> [WHAT YOU NEED TO DO]: Each record that follows must be reproduced exactly.

(Data records)
BEGIN

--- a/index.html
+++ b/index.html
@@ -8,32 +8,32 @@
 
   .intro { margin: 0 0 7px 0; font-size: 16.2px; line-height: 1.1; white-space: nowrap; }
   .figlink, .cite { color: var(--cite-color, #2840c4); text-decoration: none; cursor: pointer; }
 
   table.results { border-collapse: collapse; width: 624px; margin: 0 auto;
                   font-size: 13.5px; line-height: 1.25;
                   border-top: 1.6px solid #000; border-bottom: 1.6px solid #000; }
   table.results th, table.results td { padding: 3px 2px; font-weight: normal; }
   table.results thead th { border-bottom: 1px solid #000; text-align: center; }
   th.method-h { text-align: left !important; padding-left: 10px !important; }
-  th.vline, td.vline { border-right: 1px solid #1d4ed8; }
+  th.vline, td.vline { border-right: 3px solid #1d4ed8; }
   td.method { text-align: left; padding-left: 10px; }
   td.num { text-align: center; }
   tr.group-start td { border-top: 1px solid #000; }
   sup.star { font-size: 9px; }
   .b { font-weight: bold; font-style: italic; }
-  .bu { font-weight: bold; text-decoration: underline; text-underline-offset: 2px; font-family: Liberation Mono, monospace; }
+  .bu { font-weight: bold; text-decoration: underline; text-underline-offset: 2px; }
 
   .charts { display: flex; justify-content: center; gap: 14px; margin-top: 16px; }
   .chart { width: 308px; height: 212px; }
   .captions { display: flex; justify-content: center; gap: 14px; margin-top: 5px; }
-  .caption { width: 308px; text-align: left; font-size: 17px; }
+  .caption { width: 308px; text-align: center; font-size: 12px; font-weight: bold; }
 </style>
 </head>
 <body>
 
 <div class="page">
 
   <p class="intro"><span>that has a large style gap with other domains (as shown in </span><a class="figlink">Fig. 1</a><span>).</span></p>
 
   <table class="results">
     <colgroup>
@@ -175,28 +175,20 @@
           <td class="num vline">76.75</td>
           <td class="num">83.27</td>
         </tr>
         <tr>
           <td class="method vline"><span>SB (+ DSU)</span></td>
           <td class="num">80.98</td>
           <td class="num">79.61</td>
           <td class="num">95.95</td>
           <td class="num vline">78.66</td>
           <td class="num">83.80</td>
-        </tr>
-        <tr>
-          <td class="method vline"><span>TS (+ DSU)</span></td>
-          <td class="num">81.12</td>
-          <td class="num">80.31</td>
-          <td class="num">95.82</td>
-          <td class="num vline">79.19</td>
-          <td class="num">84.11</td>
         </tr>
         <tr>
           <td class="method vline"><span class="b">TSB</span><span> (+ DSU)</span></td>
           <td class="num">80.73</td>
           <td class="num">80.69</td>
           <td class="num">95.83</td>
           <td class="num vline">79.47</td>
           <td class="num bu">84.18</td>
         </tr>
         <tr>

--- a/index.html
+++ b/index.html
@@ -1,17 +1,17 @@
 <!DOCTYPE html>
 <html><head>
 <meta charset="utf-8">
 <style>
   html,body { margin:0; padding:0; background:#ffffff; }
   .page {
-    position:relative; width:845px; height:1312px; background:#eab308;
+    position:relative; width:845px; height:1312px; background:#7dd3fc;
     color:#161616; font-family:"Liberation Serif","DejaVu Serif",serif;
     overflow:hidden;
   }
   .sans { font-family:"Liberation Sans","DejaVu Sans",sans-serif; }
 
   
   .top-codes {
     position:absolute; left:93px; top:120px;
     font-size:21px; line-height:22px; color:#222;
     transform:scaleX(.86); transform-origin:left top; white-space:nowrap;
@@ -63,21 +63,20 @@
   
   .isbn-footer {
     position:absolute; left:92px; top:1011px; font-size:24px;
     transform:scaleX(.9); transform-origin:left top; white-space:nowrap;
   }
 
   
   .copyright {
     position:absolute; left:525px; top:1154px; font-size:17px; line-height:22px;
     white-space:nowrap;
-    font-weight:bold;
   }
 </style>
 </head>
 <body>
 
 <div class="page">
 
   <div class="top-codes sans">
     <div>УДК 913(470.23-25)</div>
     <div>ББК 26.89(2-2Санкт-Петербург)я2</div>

END

> [ANSWER BOX]:
--- a/index.html
+++ b/index.html
@@ -8,32 +8,32 @@
 
   .intro { margin: 0 0 7px 0; font-size: 16.2px; line-height: 1.1; white-space: nowrap; }
   .figlink, .cite { color: var(--cite-color, #2840c4); text-decoration: none; cursor: pointer; }
 
   table.results { border-collapse: collapse; width: 624px; margin: 0 auto;
                   font-size: 13.5px; line-height: 1.25;
                   border-top: 1.6px solid #000; border-bottom: 1.6px solid #000; }
   table.results th, table.results td { padding: 3px 2px; font-weight: normal; }
   table.results thead th { border-bottom: 1px solid #000; text-align: center; }
   th.method-h { text-align: left !important; padding-left: 10px !important; }
-  th.vline, td.vline { border-right: 1px solid #1d4ed8; }
+  th.vline, td.vline { border-right: 3px solid #1d4ed8; }
   td.method { text-align: left; padding-left: 10px; }
   td.num { text-align: center; }
   tr.group-start td { border-top: 1px solid #000; }
   sup.star { font-size: 9px; }
   .b { font-weight: bold; font-style: italic; }
-  .bu { font-weight: bold; text-decoration: underline; text-underline-offset: 2px; font-family: Liberation Mono, monospace; }
+  .bu { font-weight: bold; text-decoration: underline; text-underline-offset: 2px; }
 
   .charts { display: flex; justify-content: center; gap: 14px; margin-top: 16px; }
   .chart { width: 308px; height: 212px; }
   .captions { display: flex; justify-content: center; gap: 14px; margin-top: 5px; }
-  .caption { width: 308px; text-align: left; font-size: 17px; }
+  .caption { width: 308px; text-align: center; font-size: 12px; font-weight: bold; }
 </style>
 </head>
 <body>
 
 <div class="page">
 
   <p class="intro"><span>that has a large style gap with other domains (as shown in </span><a class="figlink">Fig. 1</a><span>).</span></p>
 
   <table class="results">
     <colgroup>
@@ -175,28 +175,20 @@
           <td class="num vline">76.75</td>
           <td class="num">83.27</td>
         </tr>
         <tr>
           <td class="method vline"><span>SB (+ DSU)</span></td>
           <td class="num">80.98</td>
           <td class="num">79.61</td>
           <td class="num">95.95</td>
           <td class="num vline">78.66</td>
           <td class="num">83.80</td>
-        </tr>
-        <tr>
-          <td class="method vline"><span>TS (+ DSU)</span></td>
-          <td class="num">81.12</td>
-          <td class="num">80.31</td>
-          <td class="num">95.82</td>
-          <td class="num vline">79.19</td>
-          <td class="num">84.11</td>
         </tr>
         <tr>
           <td class="method vline"><span class="b">TSB</span><span> (+ DSU)</span></td>
           <td class="num">80.73</td>
           <td class="num">80.69</td>
           <td class="num">95.83</td>
           <td class="num vline">79.47</td>
           <td class="num bu">84.18</td>
         </tr>
         <tr>

--- a/index.html
+++ b/index.html
@@ -1,17 +1,17 @@
 <!DOCTYPE html>
 <html><head>
 <meta charset="utf-8">
 <style>
   html,body { margin:0; padding:0; background:#ffffff; }
   .page {
-    position:relative; width:845px; height:1312px; background:#eab308;
+    position:relative; width:845px; height:1312px; background:#7dd3fc;
     color:#161616; font-family:"Liberation Serif","DejaVu Serif",serif;
     overflow:hidden;
   }
   .sans { font-family:"Liberation Sans","DejaVu Sans",sans-serif; }
 
   
   .top-codes {
     position:absolute; left:93px; top:120px;
     font-size:21px; line-height:22px; color:#222;
     transform:scaleX(.86); transform-origin:left top; white-space:nowrap;
@@ -63,21 +63,20 @@
   
   .isbn-footer {
     position:absolute; left:92px; top:1011px; font-size:24px;
     transform:scaleX(.9); transform-origin:left top; white-space:nowrap;
   }
 
   
   .copyright {
     position:absolute; left:525px; top:1154px; font-size:17px; line-height:22px;
     white-space:nowrap;
-    font-weight:bold;
   }
 </style>
 </head>
 <body>
 
 <div class="page">
 
   <div class="top-codes sans">
     <div>УДК 913(470.23-25)</div>
     <div>ББК 26.89(2-2Санкт-Петербург)я2</div>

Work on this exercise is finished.